- [Source material]:
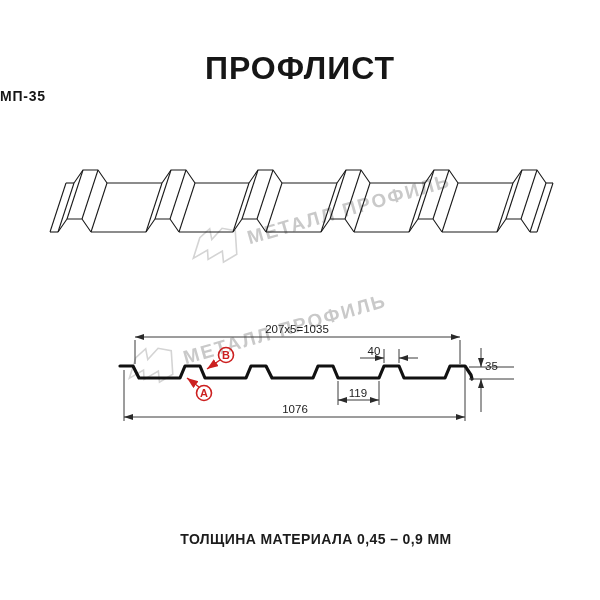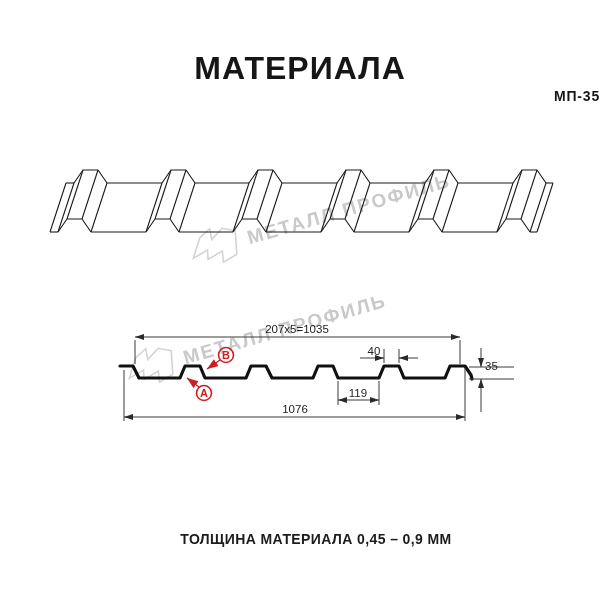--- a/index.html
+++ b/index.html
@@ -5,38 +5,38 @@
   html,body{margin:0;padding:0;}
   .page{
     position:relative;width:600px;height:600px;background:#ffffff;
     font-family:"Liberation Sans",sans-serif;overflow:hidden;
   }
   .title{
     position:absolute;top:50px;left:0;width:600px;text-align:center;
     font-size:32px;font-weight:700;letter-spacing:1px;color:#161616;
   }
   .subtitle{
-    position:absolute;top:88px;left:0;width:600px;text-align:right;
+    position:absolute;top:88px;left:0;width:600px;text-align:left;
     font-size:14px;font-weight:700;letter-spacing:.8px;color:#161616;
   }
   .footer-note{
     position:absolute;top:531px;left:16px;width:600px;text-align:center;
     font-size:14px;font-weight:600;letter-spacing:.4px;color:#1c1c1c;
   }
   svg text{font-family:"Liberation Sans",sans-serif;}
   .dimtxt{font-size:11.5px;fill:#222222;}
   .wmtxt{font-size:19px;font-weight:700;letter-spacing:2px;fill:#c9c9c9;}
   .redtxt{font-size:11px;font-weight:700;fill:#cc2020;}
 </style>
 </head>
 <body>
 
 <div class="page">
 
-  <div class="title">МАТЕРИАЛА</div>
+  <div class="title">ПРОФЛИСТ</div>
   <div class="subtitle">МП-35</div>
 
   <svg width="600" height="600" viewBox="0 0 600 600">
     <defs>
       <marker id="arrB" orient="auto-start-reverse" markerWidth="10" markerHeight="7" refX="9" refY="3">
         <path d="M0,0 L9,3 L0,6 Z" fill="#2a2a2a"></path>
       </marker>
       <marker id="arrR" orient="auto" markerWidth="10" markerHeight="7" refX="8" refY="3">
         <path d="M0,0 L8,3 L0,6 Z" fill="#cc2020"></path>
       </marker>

- [Directions for this task]: Would you mind repeating the records above exactly, without the pictures?

- [Answer section]:
--- a/index.html
+++ b/index.html
@@ -5,38 +5,38 @@
   html,body{margin:0;padding:0;}
   .page{
     position:relative;width:600px;height:600px;background:#ffffff;
     font-family:"Liberation Sans",sans-serif;overflow:hidden;
   }
   .title{
     position:absolute;top:50px;left:0;width:600px;text-align:center;
     font-size:32px;font-weight:700;letter-spacing:1px;color:#161616;
   }
   .subtitle{
-    position:absolute;top:88px;left:0;width:600px;text-align:right;
+    position:absolute;top:88px;left:0;width:600px;text-align:left;
     font-size:14px;font-weight:700;letter-spacing:.8px;color:#161616;
   }
   .footer-note{
     position:absolute;top:531px;left:16px;width:600px;text-align:center;
     font-size:14px;font-weight:600;letter-spacing:.4px;color:#1c1c1c;
   }
   svg text{font-family:"Liberation Sans",sans-serif;}
   .dimtxt{font-size:11.5px;fill:#222222;}
   .wmtxt{font-size:19px;font-weight:700;letter-spacing:2px;fill:#c9c9c9;}
   .redtxt{font-size:11px;font-weight:700;fill:#cc2020;}
 </style>
 </head>
 <body>
 
 <div class="page">
 
-  <div class="title">МАТЕРИАЛА</div>
+  <div class="title">ПРОФЛИСТ</div>
   <div class="subtitle">МП-35</div>
 
   <svg width="600" height="600" viewBox="0 0 600 600">
     <defs>
       <marker id="arrB" orient="auto-start-reverse" markerWidth="10" markerHeight="7" refX="9" refY="3">
         <path d="M0,0 L9,3 L0,6 Z" fill="#2a2a2a"></path>
       </marker>
       <marker id="arrR" orient="auto" markerWidth="10" markerHeight="7" refX="8" refY="3">
         <path d="M0,0 L8,3 L0,6 Z" fill="#cc2020"></path>
       </marker>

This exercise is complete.